Qu’est-ce qu’une « sainte » sinon une personne de référence, porteuse de sens. Et Claire Bretécher fut cela pendant mon adolescence, grâce à un abonnement à l’hebdomadaire Pilote (Mâtin, quel journal !) offert par mes parents… qui, grâce au ciel, ne l’ont jamais lu : ils ne se rendaient pas compte de la dose de subversion qu’ils faisaient ainsi germer dans mon éducation. C’est lire Bretécher qui m’a fait femme, finalement, femme donc féministe, évidemment. Elle mettait en évidence à la fois l’affirmation des femmes, leur autonomie comme leurs hésitations et surtout une formidable solidarité : des échanges entre copines et entre générations, car toutes, des bébés aux grands-mères, toutes participaient à la joyeuse contestation des structures machistes.

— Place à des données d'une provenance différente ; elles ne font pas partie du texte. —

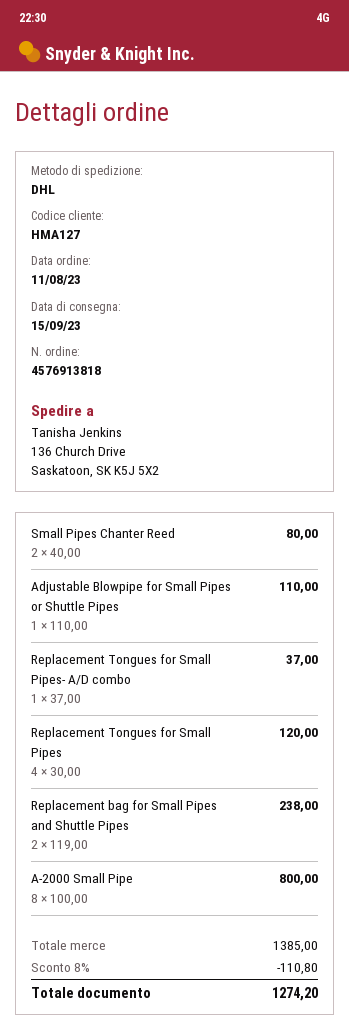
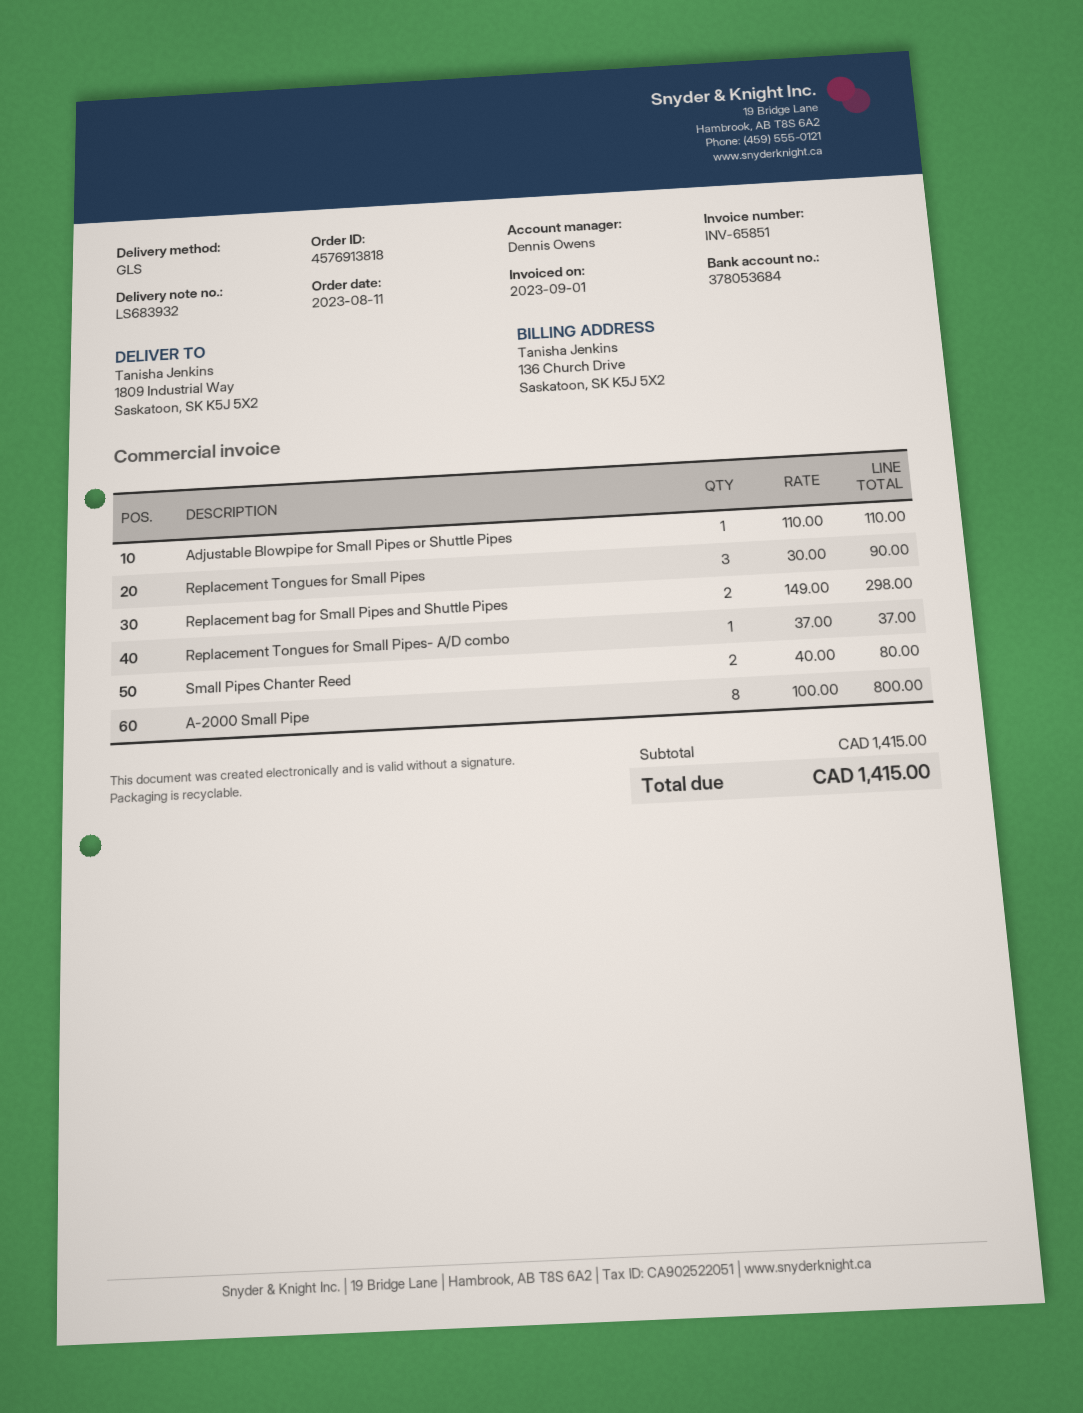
shipping method: DHL -> GLS
ship to: 136 Church Drive, Saskatoon, SK K5J 5X2 -> 1809 Industrial Way, Saskatoon, SK K5J 5X2
Replacement Tongues for Small Pipes: 4 x 30.00 = 120.00 -> 3 x 30.00 = 90.00
Replacement bag for Small Pipes and Shuttle Pipes: 2 x 119.00 = 238.00 -> 2 x 149.00 = 298.00
subtotal: 1385.00 -> 1415.00
discount: 8% = 110.80 -> none
total: 1274.20 -> 1415.00

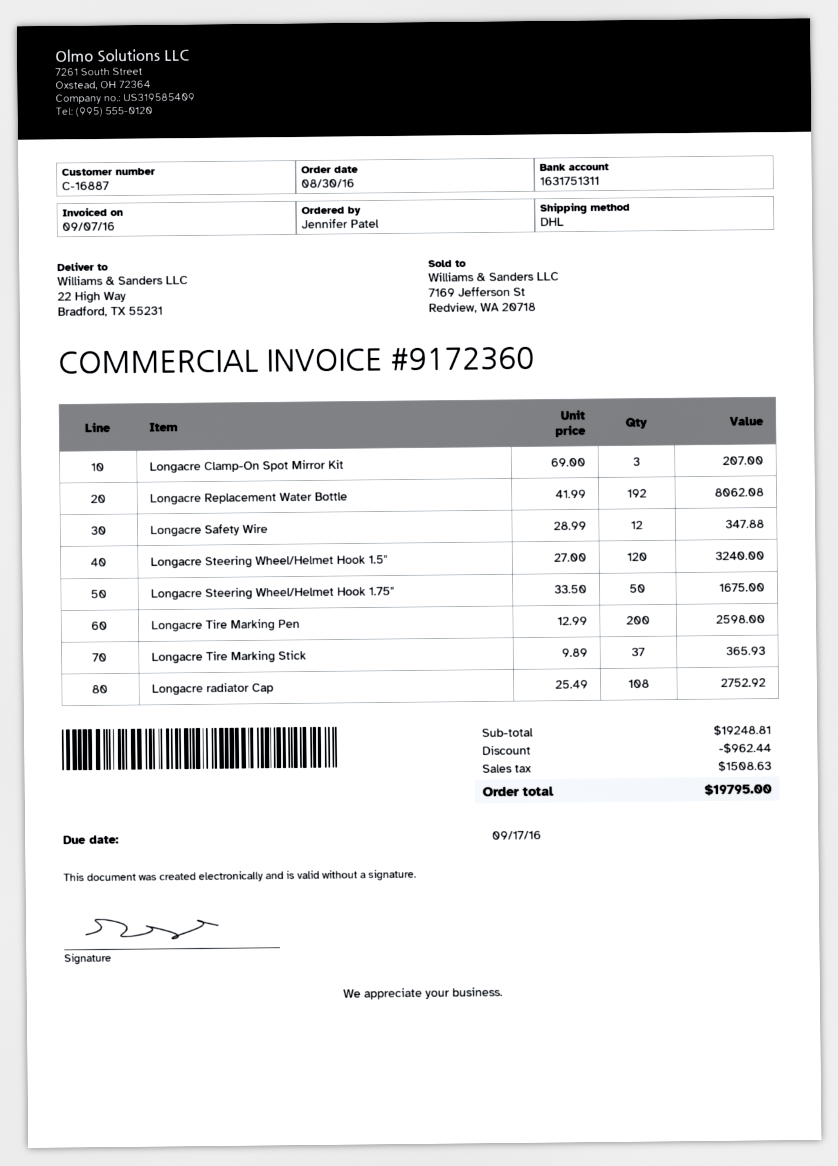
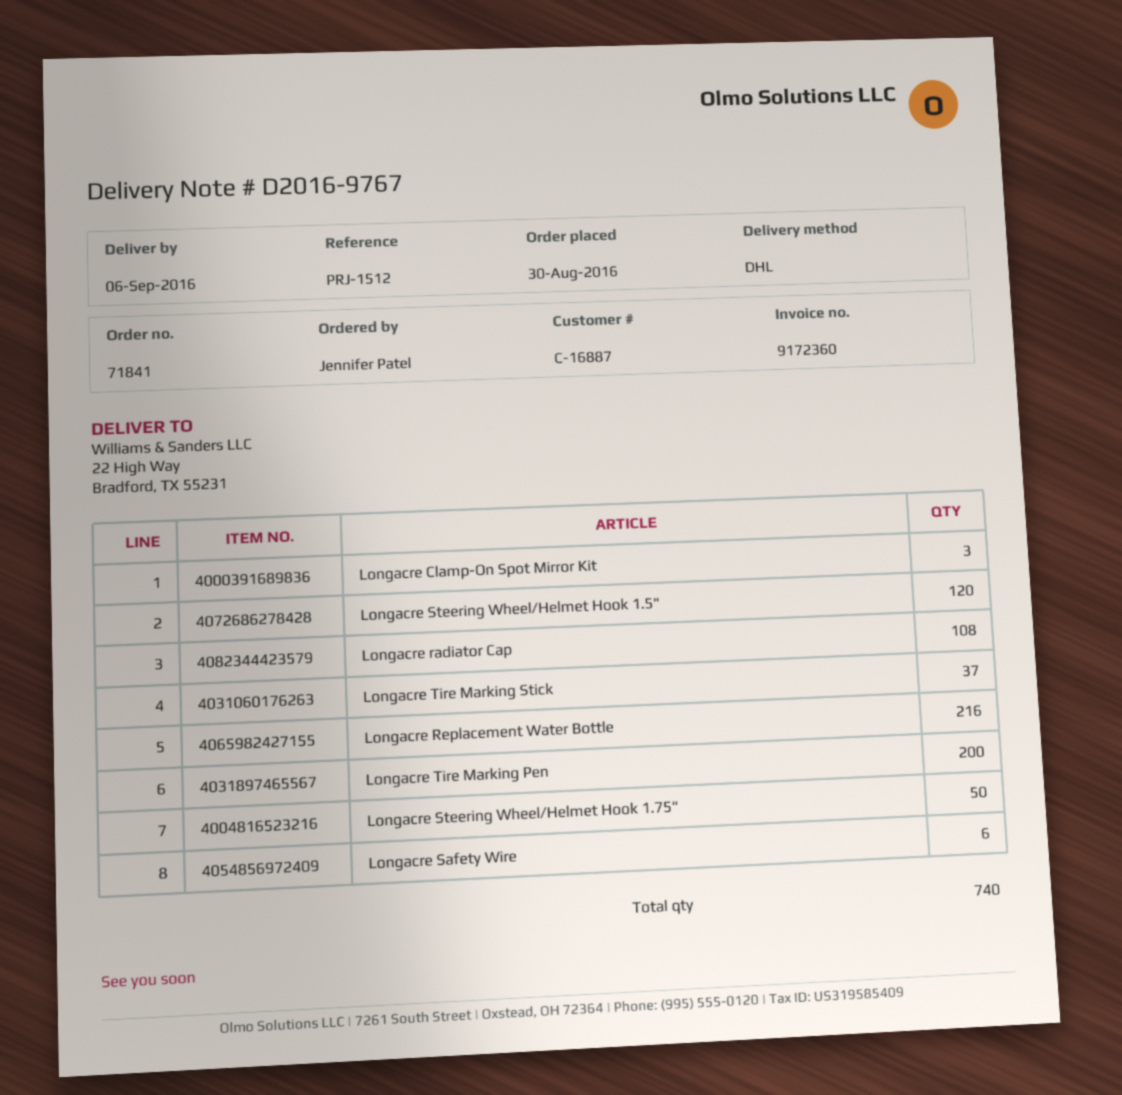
Longacre Replacement Water Bottle: 192 -> 216
Longacre Safety Wire: 12 -> 6

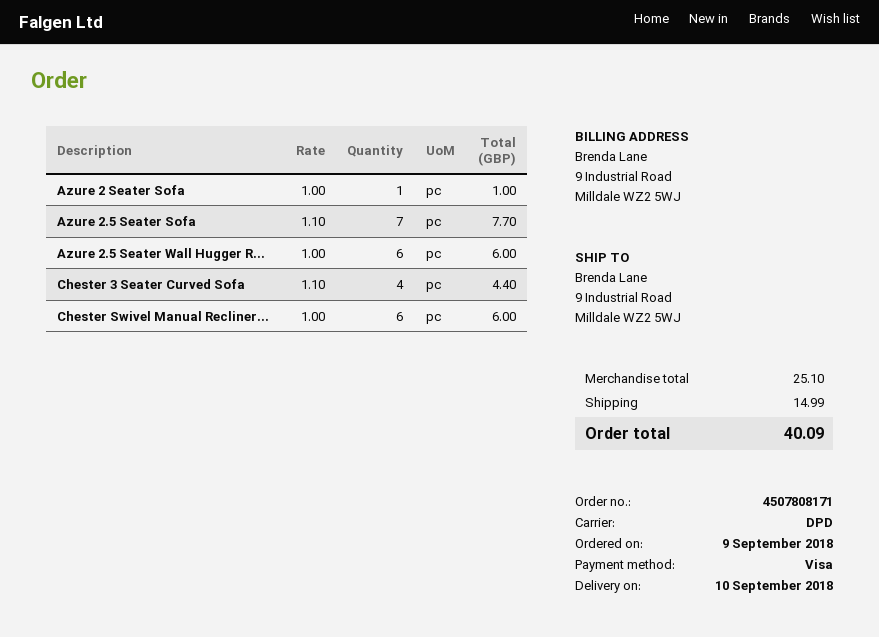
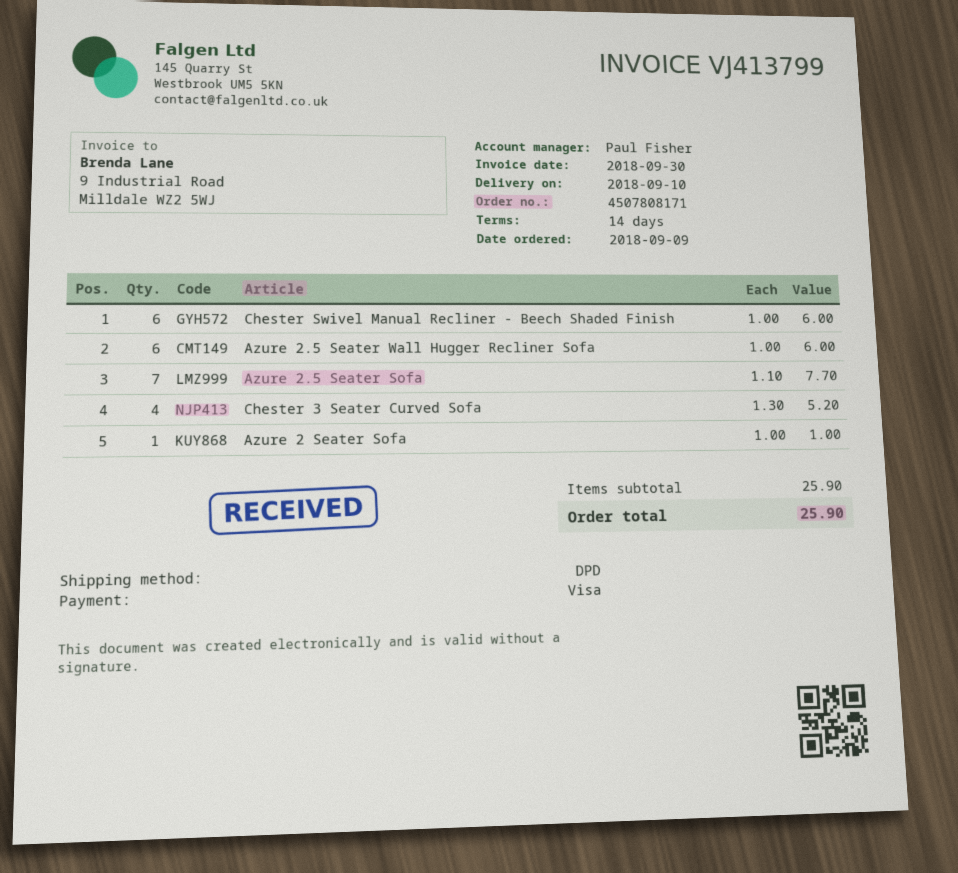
Chester 3 Seater Curved Sofa: 4 x 1.10 = 4.40 -> 4 x 1.30 = 5.20
subtotal: 25.10 -> 25.90
shipping: 14.99 -> none
total: 40.09 -> 25.90

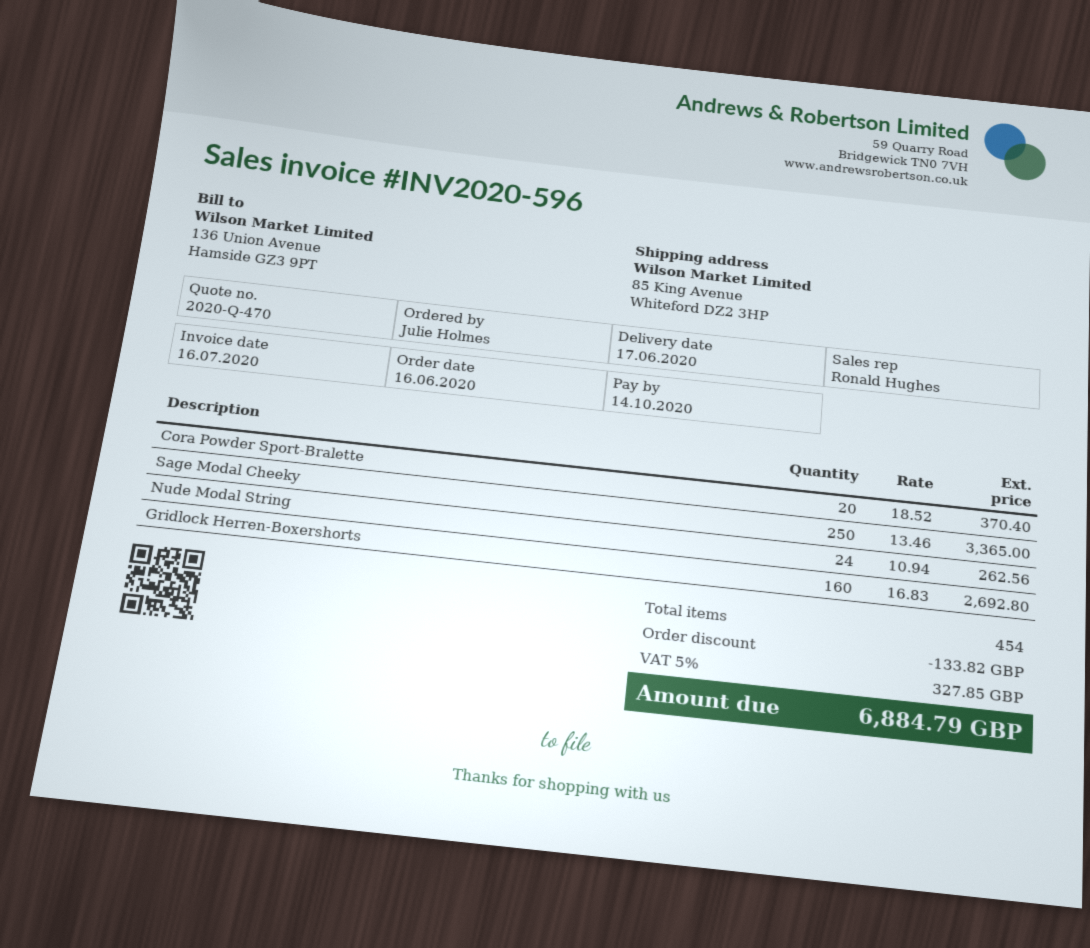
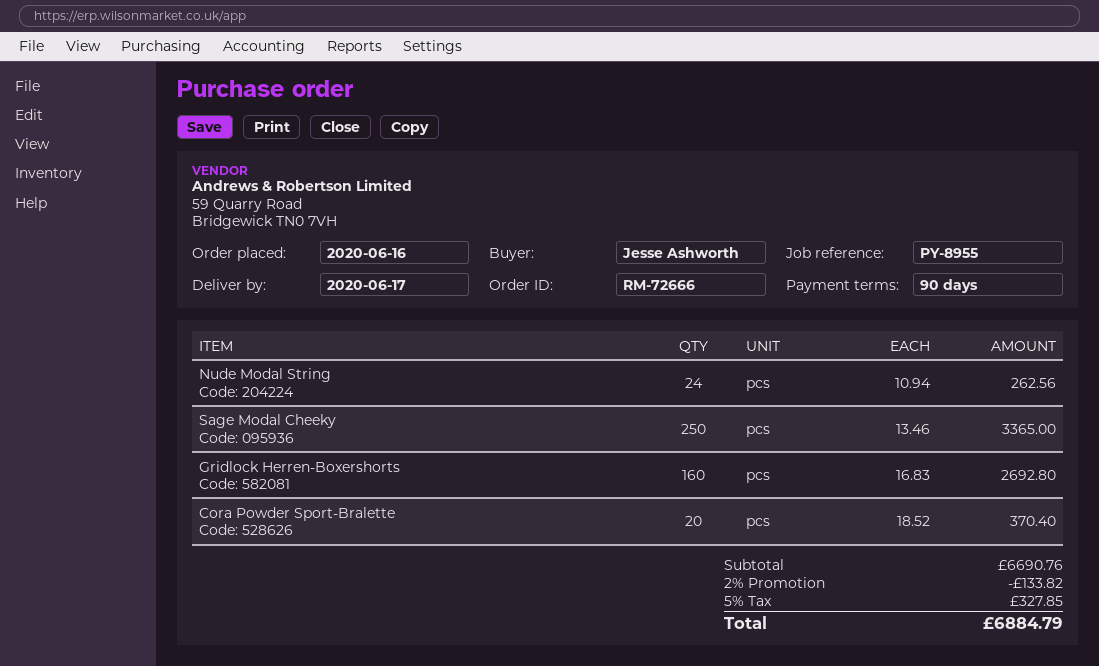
ordered by: Julie Holmes -> Jesse Ashworth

Son œuvre dessine au fil des décennies une analyse ironique et subtile de la relation hommes – femmes, parfois une dénonciation imparable des rapports de pouvoir structurels. A titre d’exemple, je veux citer son analyse féroce et jouissive de ces rapports entre hommes et femmes au sein de l’Église dans sa BD La vie passionnée de Thérèse d’Avila (1980). Dans Cellulite (1972) et surtout Les Frustrés (1975), Bretécher brosse plutôt les échanges informels au sein du couple ou de la famille, à travers lesquels hommes et femmes, parents et enfants, dessinent leurs identités propres sans que l’un l’emporte systématiquement sur l’autre. Il faut reconnaître qu’elle prend son envol et développe son style très personnel dans les années 70 : c’était une autre époque, post ’68. L’ambiance était à la déconstruction des autorités institutionnelles, à la libération des corps et au brûlage du soutien-gorge. Les femmes avaient depuis peu conquis le droit de signer un contrat de travail ou d’ouvrir un compte en banque sans l’autorisation de leur mari. Toutes ces avancées étaient présentées comme des évidences : au masculin et au féminin, hommes et femmes vivaient leurs frustrations, leurs hésitations, mais soutenus par une aspiration à l’égalité et à la liberté.

Une œuvre inspiratrice

Les dessins et les histoires de Claire Bretécher étaient des tranches de vie détaillées et pertinentes, marquées par l’air du temps. Elle les dévoilait avec suffisamment d’ironie pour ne désigner aucun vainqueur et aucun perdant : des hommes et des femmes égaux. Oui, je peux partir au bout du monde, oui je peux choisir mes études librement, oui tous les stéréotypes peuvent être retournés… Mes amis m’ont offert Les mères (1982) à la naissance de mon premier enfant et ce fut l’occasion d’une deuxième délivrance jubilatoire : je ne suis pas la seule à avoir envie de tuer un bébé qui hurle et les hommes autant que les femmes tremblent devant la parentalité. Elle n’a pas craint de déployer son regard critique sur des thèmes difficiles : l’avortement, l’homosexualité, parfois même la violence. Les thèmes qu’elle aborde montrent souvent un intérêt pour ces relations proches ou intimes, mais sans érotisation… si ce n’est dans la série consacrée aux obsessions sexuelles des Amours écologiques du Bolot occidental (1977)…

Pour présenter cette auteure récemment décédée, j’ai entendu ou lu surtout des chroniqueurs masculins. Peu de femmes pour mettre en avant son œuvre, pour saluer l’importance de son regard ironique, peut-être féroce mais toujours proche. Sans doute ne s’est-elle pas fait que des amies chez les féministes françaises. Pourtant ses histoires restent toujours d’actualité. Claire Bretécher a produit à travers ses dessins et son regard sur notre monde occidental, une œuvre importante et inspiratrice pour nos filles et nos garçons.